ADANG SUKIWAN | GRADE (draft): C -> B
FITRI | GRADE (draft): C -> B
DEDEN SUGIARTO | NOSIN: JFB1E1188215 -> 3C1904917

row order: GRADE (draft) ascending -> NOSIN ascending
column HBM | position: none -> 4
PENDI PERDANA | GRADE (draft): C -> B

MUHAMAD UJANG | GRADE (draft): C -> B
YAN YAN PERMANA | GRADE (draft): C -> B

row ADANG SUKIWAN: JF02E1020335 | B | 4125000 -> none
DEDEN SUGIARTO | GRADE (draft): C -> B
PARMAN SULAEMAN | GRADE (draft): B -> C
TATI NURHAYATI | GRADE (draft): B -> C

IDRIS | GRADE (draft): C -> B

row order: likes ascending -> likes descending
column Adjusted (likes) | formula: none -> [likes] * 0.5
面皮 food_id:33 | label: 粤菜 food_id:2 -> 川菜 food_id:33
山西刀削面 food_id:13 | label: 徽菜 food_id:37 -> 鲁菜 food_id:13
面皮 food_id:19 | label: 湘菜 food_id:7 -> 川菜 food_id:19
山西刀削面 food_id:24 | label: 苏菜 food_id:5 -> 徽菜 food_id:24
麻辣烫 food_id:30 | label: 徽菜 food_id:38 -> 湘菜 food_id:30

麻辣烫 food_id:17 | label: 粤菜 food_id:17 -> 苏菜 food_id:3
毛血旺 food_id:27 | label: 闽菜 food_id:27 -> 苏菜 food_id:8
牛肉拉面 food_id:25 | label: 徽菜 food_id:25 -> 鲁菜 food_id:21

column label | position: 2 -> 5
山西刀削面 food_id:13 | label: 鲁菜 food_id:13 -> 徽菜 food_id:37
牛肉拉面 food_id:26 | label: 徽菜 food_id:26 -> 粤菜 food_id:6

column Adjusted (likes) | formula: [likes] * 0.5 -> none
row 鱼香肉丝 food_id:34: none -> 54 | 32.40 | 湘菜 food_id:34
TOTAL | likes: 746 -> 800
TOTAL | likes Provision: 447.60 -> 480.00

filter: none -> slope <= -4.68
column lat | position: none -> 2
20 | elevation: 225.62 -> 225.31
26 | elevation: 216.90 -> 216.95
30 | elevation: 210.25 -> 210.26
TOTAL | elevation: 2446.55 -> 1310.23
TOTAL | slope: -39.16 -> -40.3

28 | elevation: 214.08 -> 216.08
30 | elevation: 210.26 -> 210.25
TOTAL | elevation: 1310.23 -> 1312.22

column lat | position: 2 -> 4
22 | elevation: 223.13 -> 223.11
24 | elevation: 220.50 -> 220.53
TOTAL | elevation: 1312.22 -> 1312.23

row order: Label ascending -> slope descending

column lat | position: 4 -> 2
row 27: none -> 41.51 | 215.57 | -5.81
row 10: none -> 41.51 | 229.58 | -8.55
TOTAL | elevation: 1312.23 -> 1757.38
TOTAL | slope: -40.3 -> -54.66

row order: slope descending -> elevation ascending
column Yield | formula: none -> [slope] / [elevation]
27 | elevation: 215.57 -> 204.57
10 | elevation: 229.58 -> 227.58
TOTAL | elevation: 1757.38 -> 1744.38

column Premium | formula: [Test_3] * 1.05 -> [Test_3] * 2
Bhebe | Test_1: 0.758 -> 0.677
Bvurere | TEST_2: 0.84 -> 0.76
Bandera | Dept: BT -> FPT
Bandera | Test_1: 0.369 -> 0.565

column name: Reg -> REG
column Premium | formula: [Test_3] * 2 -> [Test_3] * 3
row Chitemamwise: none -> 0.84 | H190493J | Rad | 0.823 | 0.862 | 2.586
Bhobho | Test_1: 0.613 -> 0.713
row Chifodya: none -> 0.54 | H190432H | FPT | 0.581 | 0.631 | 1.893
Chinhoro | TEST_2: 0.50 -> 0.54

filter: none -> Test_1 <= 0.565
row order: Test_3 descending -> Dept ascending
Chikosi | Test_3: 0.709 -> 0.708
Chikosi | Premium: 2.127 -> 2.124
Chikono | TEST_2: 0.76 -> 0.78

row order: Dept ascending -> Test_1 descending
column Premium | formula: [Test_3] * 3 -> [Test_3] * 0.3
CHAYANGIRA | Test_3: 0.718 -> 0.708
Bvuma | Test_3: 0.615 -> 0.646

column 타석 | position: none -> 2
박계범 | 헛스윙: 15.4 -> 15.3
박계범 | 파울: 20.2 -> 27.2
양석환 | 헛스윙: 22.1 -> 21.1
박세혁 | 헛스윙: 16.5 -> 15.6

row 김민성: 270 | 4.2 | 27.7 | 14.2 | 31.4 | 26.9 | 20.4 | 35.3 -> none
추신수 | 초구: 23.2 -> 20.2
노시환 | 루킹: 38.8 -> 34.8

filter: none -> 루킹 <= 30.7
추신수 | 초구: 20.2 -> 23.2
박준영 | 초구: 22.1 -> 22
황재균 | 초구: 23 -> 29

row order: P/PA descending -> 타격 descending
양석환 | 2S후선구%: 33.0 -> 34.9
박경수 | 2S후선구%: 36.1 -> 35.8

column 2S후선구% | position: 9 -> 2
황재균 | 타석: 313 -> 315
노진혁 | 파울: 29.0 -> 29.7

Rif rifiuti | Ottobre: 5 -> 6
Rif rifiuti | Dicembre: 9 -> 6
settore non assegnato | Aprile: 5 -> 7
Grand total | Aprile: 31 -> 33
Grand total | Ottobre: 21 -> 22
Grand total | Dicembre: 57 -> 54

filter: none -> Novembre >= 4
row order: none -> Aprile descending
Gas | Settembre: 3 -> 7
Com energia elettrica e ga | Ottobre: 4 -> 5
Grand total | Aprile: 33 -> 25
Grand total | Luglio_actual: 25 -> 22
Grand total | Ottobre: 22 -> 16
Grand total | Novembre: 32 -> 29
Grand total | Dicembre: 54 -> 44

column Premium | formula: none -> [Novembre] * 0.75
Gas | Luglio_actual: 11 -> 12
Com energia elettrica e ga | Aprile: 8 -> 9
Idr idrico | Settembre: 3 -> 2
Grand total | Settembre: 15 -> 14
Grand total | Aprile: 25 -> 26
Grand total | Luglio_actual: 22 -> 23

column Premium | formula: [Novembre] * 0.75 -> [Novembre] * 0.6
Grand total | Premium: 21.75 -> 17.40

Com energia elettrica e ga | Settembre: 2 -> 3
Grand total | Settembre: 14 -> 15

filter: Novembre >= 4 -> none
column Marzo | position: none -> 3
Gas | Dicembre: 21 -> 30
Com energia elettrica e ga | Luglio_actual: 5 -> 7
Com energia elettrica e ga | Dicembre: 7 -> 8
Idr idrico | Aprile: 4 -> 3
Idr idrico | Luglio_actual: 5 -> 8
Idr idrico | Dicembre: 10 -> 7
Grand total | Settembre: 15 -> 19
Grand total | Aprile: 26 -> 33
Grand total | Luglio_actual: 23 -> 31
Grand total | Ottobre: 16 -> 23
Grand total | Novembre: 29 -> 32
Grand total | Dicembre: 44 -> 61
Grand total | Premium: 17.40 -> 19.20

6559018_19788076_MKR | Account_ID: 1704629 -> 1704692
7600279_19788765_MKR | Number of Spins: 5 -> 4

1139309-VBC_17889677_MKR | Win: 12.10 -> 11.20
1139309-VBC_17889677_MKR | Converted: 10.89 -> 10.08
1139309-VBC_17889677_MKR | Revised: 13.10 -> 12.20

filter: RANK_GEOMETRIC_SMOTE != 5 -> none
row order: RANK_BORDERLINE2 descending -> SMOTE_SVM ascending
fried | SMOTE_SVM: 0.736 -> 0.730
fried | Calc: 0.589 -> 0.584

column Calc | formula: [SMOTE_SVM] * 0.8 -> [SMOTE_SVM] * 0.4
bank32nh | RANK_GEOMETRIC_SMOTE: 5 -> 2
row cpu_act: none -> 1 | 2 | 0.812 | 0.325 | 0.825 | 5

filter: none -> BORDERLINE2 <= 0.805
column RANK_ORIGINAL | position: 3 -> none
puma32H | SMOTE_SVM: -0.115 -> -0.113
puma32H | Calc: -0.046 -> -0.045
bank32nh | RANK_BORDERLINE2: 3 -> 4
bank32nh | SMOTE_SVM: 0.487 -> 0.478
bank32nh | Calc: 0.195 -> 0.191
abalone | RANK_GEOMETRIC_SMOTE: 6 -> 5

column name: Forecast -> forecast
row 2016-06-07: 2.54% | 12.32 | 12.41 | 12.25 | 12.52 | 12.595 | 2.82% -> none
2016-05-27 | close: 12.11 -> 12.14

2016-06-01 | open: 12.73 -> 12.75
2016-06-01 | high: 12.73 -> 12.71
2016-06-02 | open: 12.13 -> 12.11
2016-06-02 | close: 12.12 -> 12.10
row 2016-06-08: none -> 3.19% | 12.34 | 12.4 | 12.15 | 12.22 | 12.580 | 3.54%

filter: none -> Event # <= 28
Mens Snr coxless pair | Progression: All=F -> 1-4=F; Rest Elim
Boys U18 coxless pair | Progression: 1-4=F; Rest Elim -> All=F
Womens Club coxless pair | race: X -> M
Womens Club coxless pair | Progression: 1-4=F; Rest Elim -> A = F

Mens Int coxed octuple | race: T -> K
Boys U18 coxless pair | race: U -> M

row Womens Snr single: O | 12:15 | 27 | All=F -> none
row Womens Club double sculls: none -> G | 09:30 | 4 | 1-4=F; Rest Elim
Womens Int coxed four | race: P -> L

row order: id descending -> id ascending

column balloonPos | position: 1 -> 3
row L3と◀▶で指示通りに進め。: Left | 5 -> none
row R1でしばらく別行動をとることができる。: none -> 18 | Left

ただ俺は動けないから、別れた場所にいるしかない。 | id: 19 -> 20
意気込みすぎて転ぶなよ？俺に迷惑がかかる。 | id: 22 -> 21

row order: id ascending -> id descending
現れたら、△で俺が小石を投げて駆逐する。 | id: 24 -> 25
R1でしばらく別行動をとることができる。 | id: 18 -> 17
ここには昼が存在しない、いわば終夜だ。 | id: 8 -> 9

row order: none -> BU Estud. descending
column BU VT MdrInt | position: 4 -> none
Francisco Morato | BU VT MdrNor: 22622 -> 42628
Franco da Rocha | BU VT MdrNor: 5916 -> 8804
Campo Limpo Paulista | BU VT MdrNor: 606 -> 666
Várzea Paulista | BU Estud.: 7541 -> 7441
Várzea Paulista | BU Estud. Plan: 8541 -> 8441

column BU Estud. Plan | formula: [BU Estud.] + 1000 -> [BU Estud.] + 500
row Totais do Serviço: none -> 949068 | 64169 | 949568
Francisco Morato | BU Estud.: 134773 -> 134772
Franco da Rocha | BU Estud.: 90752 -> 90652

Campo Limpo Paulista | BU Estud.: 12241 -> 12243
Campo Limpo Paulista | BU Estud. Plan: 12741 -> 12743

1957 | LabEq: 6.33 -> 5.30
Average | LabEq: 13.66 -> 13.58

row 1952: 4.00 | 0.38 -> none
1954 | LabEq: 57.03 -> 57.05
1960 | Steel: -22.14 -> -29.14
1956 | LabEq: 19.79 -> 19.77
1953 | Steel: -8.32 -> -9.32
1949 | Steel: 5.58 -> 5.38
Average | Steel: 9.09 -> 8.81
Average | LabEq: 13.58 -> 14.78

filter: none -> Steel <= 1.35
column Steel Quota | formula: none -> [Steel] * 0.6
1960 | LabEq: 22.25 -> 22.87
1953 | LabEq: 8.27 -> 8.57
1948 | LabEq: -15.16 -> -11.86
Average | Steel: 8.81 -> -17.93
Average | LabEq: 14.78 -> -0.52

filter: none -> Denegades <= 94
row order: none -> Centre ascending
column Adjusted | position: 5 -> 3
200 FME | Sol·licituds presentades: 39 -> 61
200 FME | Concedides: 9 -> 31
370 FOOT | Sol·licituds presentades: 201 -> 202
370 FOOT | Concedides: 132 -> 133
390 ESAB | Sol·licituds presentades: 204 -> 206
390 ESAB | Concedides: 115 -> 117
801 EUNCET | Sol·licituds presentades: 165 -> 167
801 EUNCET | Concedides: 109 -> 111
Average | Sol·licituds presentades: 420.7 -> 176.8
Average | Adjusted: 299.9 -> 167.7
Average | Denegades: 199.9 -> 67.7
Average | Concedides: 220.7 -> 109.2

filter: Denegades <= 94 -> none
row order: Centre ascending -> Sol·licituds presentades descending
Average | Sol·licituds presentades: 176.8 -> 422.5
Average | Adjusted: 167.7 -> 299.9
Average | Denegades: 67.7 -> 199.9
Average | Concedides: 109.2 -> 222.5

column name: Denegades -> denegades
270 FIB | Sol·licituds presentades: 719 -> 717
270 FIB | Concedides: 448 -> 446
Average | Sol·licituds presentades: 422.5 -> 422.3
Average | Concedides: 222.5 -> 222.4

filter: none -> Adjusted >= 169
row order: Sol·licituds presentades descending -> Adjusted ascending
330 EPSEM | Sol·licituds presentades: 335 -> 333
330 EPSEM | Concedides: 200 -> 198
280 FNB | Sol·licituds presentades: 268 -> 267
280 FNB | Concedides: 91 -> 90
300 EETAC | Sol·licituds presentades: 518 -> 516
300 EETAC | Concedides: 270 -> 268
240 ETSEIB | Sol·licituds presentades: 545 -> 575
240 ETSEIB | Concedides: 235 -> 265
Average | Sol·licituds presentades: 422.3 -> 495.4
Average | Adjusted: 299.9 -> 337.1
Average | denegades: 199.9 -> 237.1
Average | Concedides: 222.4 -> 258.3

....................

▶ **WHAT YOU SHOULD DO**
If a line in the entries holds the string "race", copy it.

▶ **TASK RESPONSE**
Womens Club coxless pair | race: X -> M
Mens Int coxed octuple | race: T -> K
Boys U18 coxless pair | race: U -> M
Womens Int coxed four | race: P -> L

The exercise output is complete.